Start of DATA SHOWN

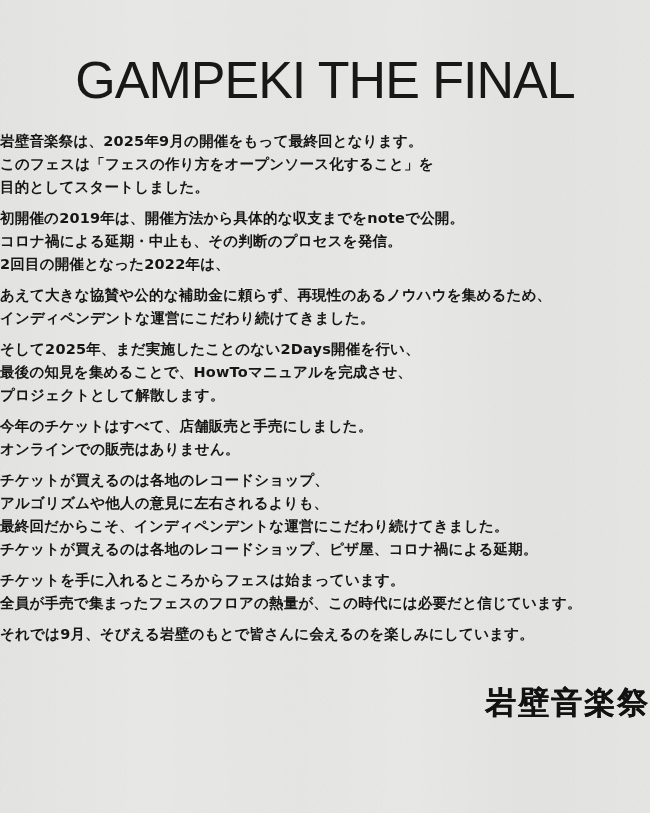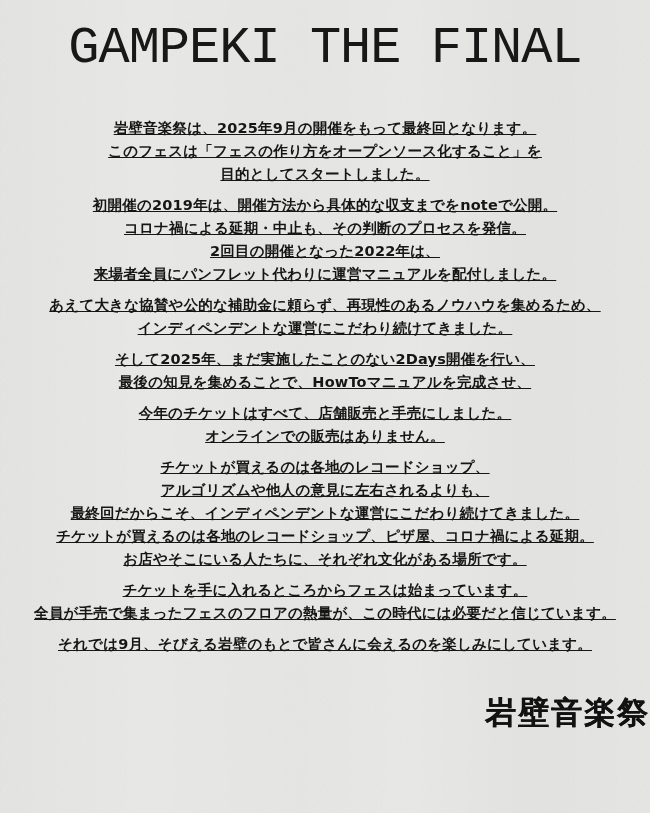--- a/index.html
+++ b/index.html
@@ -41,9 +41,9 @@
   }
   h1.title {
     margin: 0;
-    padding-top: 21px;
+    padding-top: 52px;
     text-align: center;
-    font-family: Liberation Mono, monospace;
+    font-family: Liberation Sans, sans-serif;
     font-weight: 300;
     font-size: 52px;
     line-height: 56px;

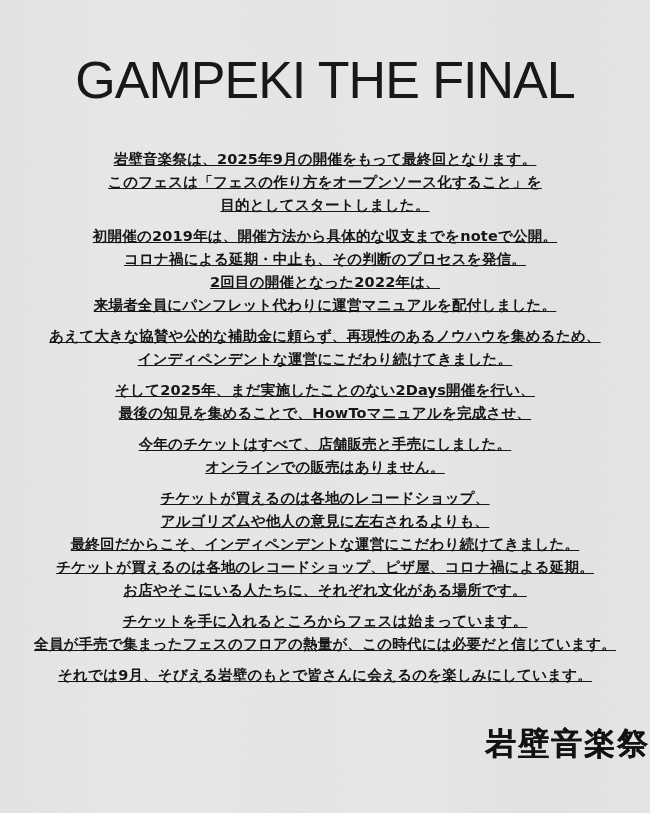--- a/index.html
+++ b/index.html
@@ -52,14 +52,12 @@
     white-space: nowrap;
   }
   .body-text {
-    margin-top: 40px;
-    text-align: center;
+    margin-top: 22px;
     font-weight: 700;
     font-size: 14.5px;
     line-height: 23px;
     color: #161616;
     letter-spacing: 0.2px;
-    text-decoration: underline;
   }
   .paragraph {
     margin: 0 0 8px 0;

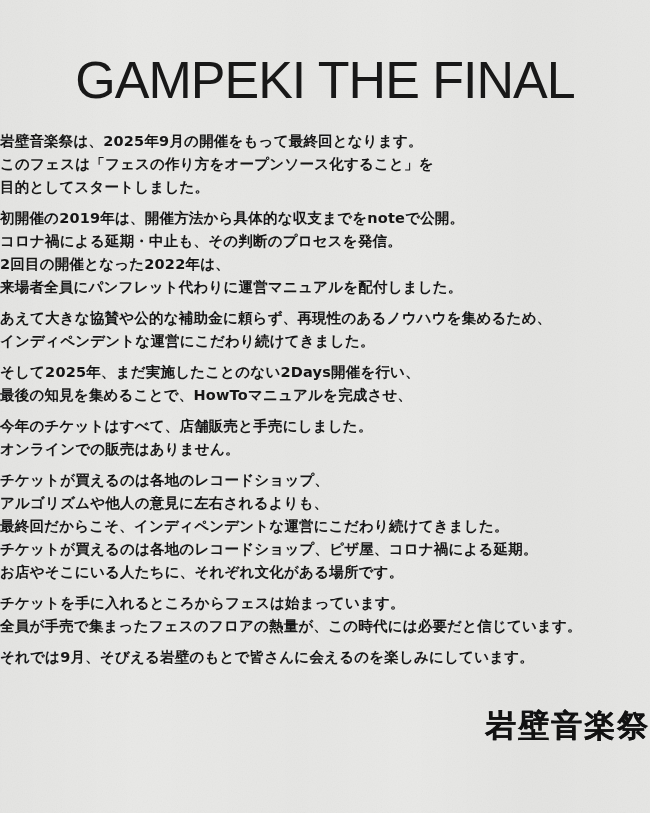--- a/index.html
+++ b/index.html
@@ -106,7 +106,6 @@
           <div class="line">初開催の2019年は、開催方法から具体的な収支までをnoteで公開。</div>
           <div class="line">コロナ禍による延期・中止も、その判断のプロセスを発信。</div>
           <div class="line">2回目の開催となった2022年は、</div>
-          <div class="line">来場者全員にパンフレット代わりに運営マニュアルを配付しました。</div>
         </div>
         <div class="paragraph">
           <div class="line">あえて大きな協賛や公的な補助金に頼らず、再現性のあるノウハウを集めるため、</div>

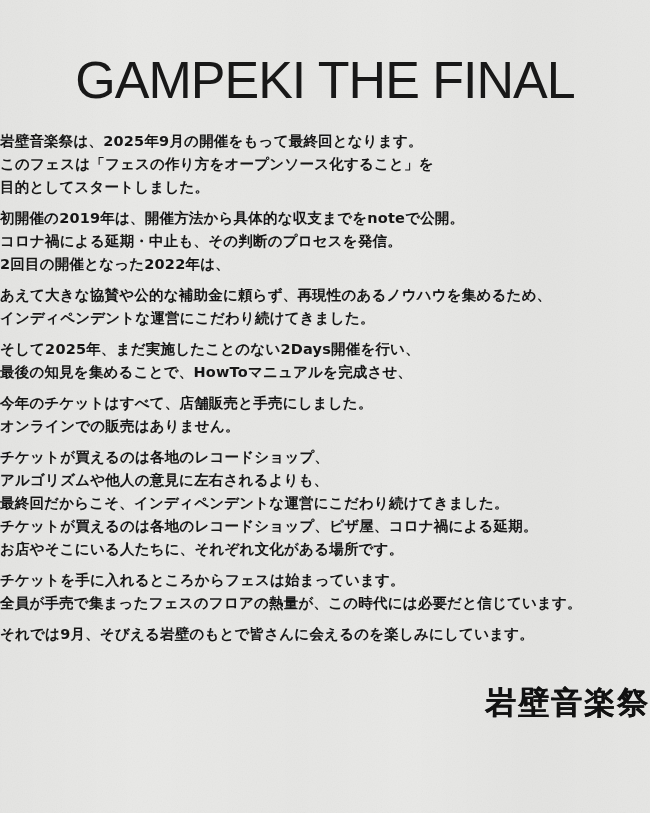--- a/index.html
+++ b/index.html
@@ -114,6 +114,7 @@
         <div class="paragraph">
           <div class="line">そして2025年、まだ実施したことのない2Days開催を行い、</div>
           <div class="line">最後の知見を集めることで、HowToマニュアルを完成させ、</div>
+          <div class="line">プロジェクトとして解散します。</div>
         </div>
         <div class="paragraph">
           <div class="line">今年のチケットはすべて、店舗販売と手売にしました。</div>

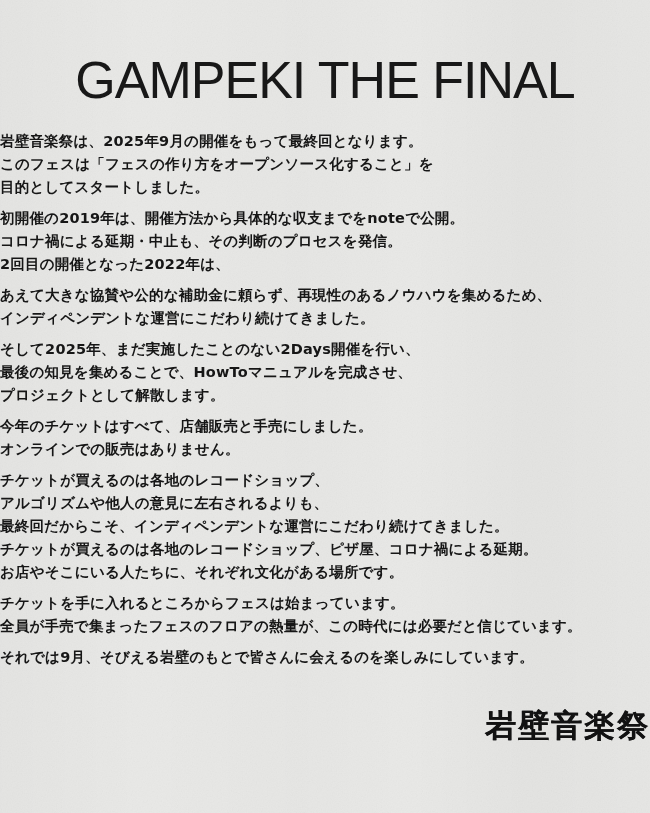--- a/index.html
+++ b/index.html
@@ -125,7 +125,6 @@
           <div class="line">アルゴリズムや他人の意見に左右されるよりも、</div>
           <div class="line">最終回だからこそ、インディペンデントな運営にこだわり続けてきました。</div>
           <div class="line">チケットが買えるのは各地のレコードショップ、ピザ屋、コロナ禍による延期。</div>
-          <div class="line">お店やそこにいる人たちに、それぞれ文化がある場所です。</div>
         </div>
         <div class="paragraph">
           <div class="line">チケットを手に入れるところからフェスは始まっています。</div>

End of DATA SHOWN

= WHAT IS EXPECTED =
The copy should hold only the lines from the one with "font-size: 14.5px;" through the one with "-106,7 +106,6 @@", exactly as they stand above. Leave out the pictures.

= THE ANSWER =
     font-size: 14.5px;
     line-height: 23px;
     color: #161616;
     letter-spacing: 0.2px;
-    text-decoration: underline;
   }
   .paragraph {
     margin: 0 0 8px 0;

--- a/index.html
+++ b/index.html
@@ -106,7 +106,6 @@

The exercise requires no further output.